**Work request**
From the records below, set down exactly the lines starting with the line that contains "[572,114,598,127] else -> (611, 343) none" and going on through the line that contains "[493,168,745,189] Rainy season". Nothing else is wanted.

[Dataset extract Boundary: Start]

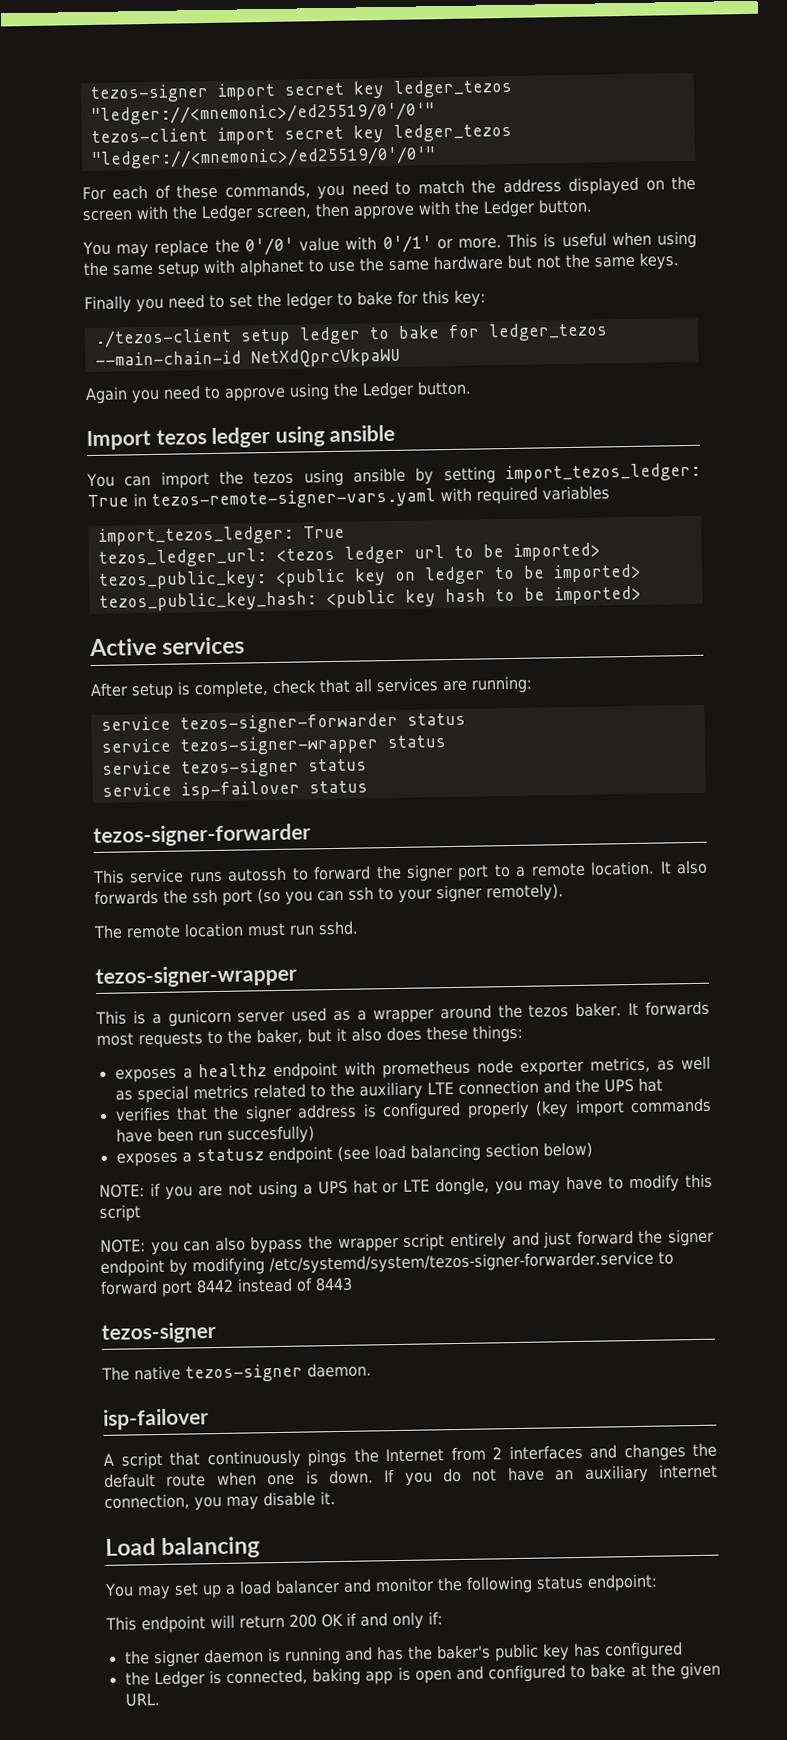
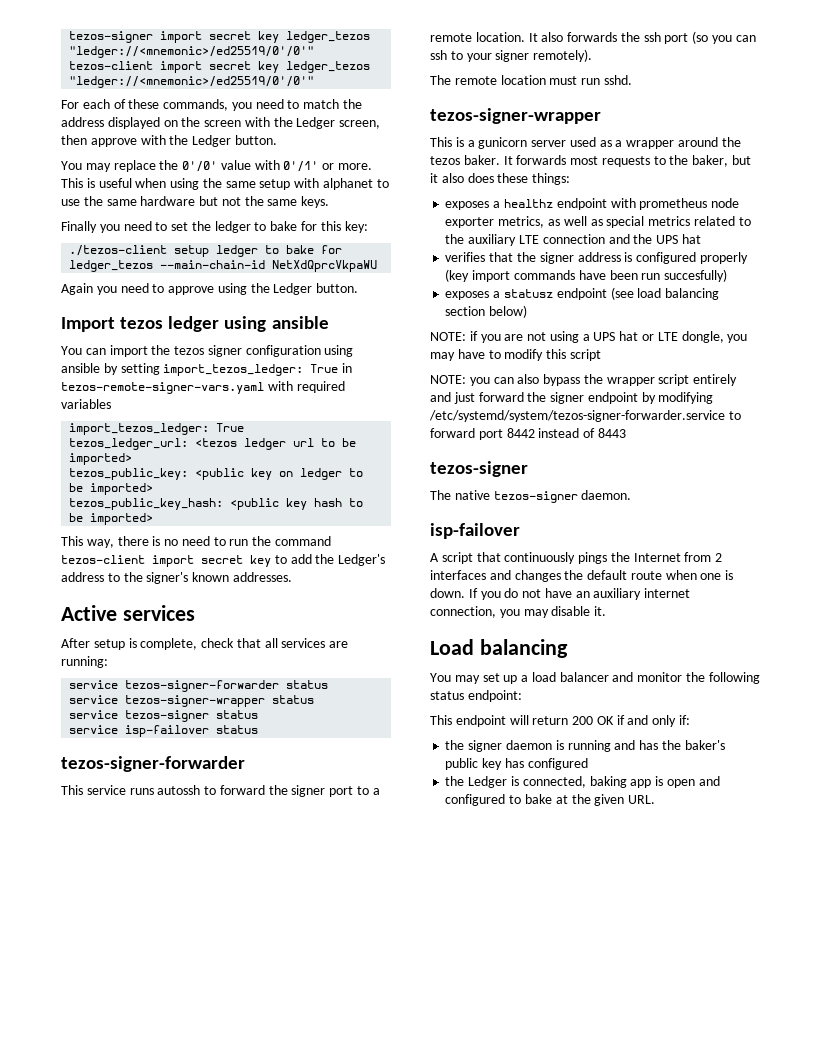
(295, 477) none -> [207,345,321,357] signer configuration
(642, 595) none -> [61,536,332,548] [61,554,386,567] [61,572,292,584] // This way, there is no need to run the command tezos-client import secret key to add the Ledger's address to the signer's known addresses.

[Dataset extract Boundary: End]
[Dataset extract Boundary: Start]

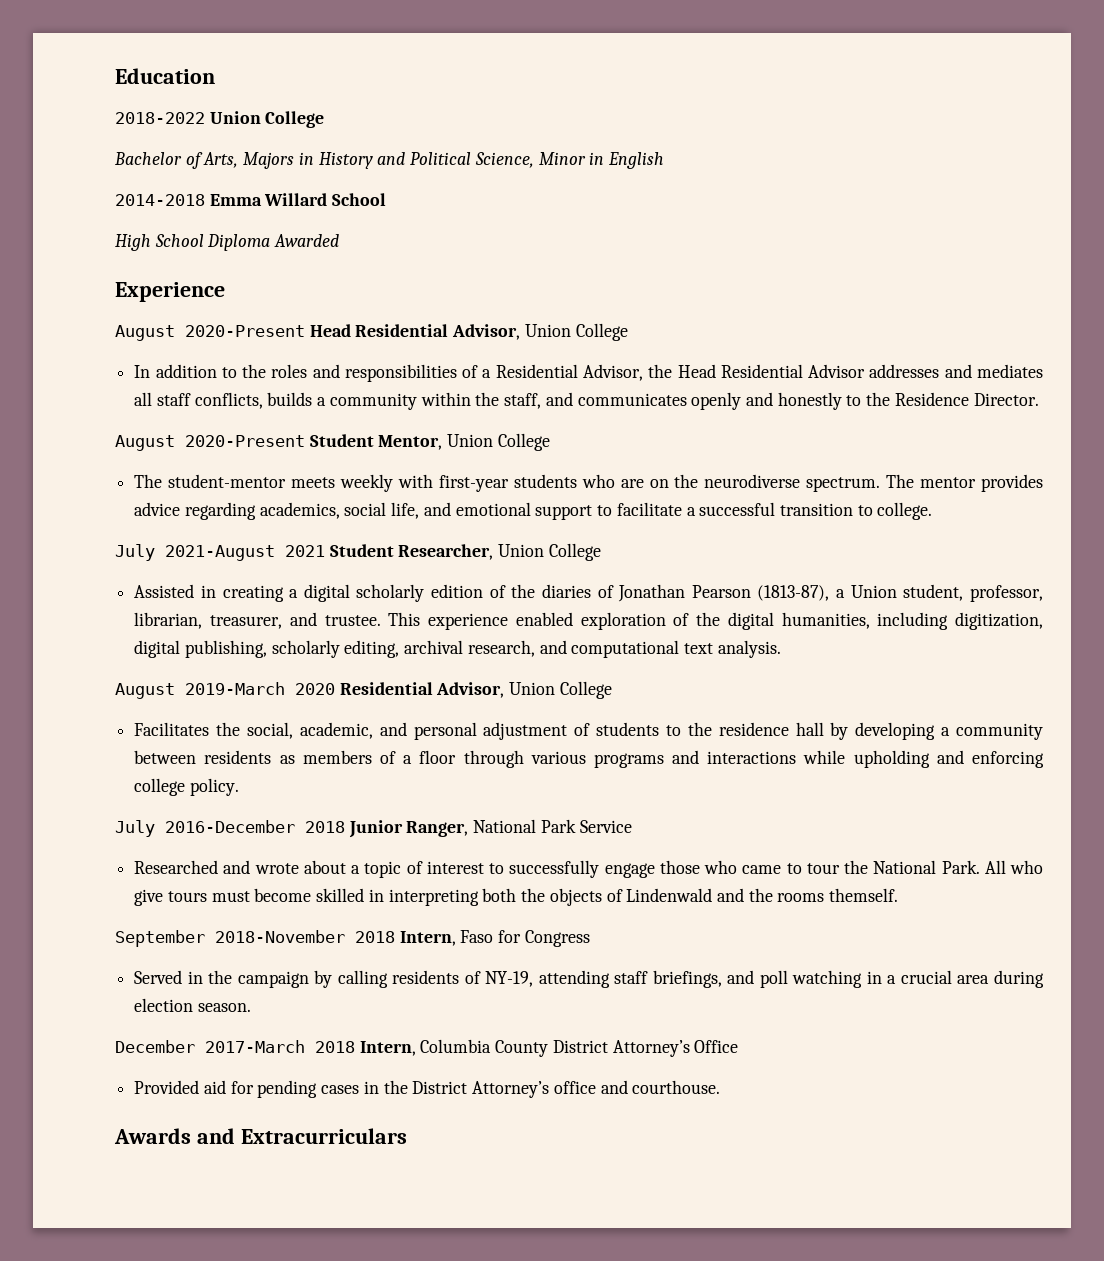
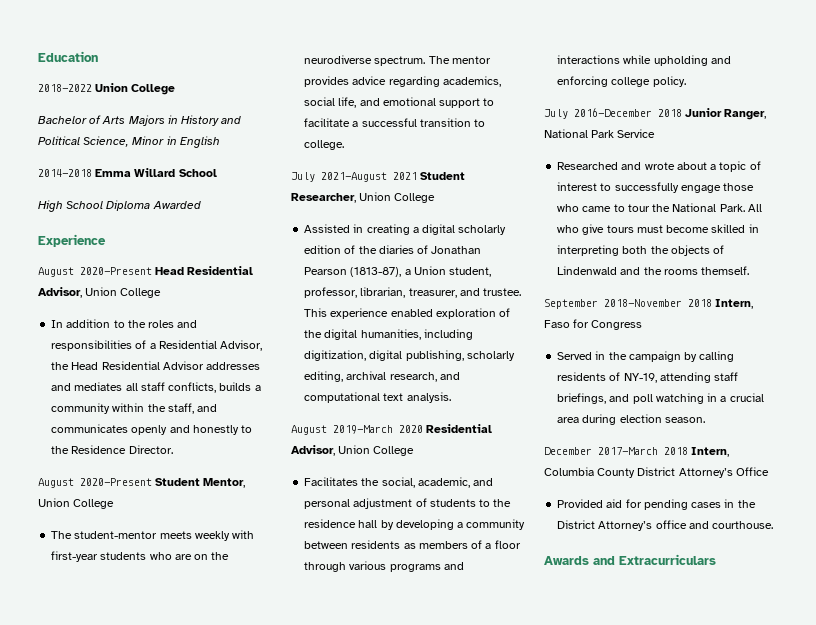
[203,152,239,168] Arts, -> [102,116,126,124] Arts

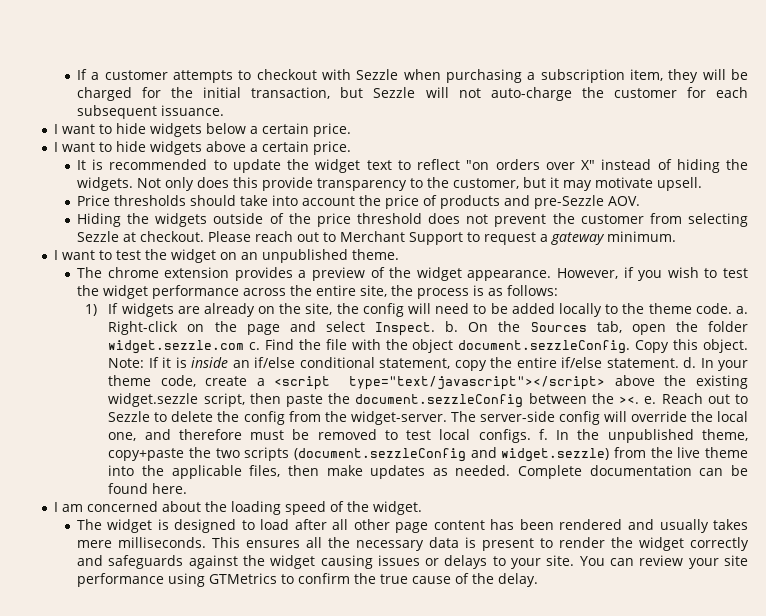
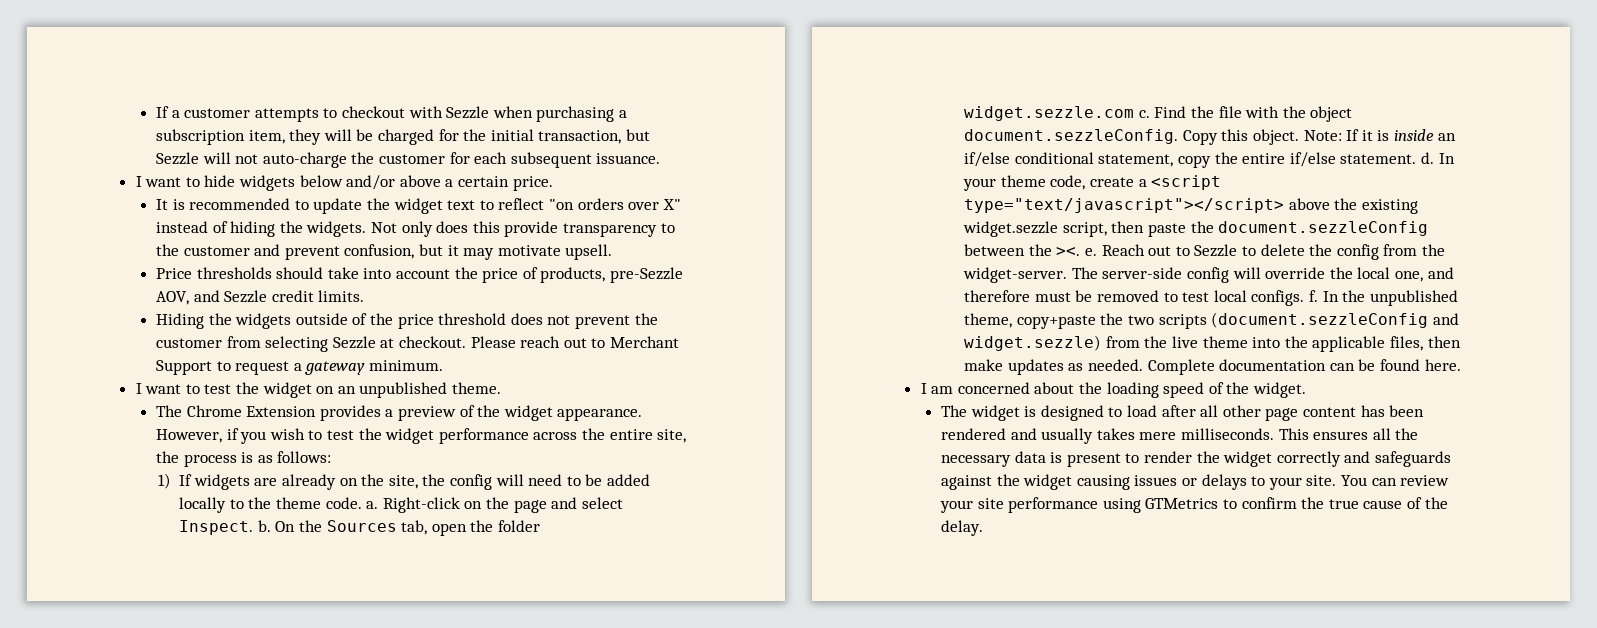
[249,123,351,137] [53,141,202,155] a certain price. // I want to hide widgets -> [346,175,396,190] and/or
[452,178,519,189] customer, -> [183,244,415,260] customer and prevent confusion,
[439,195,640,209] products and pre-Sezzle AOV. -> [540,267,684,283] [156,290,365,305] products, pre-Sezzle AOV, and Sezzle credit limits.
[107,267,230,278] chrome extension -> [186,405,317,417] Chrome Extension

[Dataset extract Boundary: End]
[Dataset extract Boundary: Start]

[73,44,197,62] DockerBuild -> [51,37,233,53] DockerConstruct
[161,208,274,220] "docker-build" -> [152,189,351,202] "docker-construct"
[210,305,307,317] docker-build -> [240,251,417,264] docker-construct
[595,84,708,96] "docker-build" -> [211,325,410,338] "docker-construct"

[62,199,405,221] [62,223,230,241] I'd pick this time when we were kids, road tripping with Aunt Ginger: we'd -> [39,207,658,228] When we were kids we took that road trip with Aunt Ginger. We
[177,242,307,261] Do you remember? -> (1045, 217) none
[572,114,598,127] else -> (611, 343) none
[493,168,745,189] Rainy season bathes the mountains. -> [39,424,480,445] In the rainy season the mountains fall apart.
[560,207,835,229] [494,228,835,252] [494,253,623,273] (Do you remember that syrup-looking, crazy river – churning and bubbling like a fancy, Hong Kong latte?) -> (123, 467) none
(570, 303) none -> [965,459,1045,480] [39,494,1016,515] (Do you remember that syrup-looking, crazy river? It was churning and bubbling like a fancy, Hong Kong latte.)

[Dataset extract Boundary: End]

**Result for this exercise**
[572,114,598,127] else -> (611, 343) none
[493,168,745,189] Rainy season bathes the mountains. -> [39,424,480,445] In the rainy season the mountains fall apart.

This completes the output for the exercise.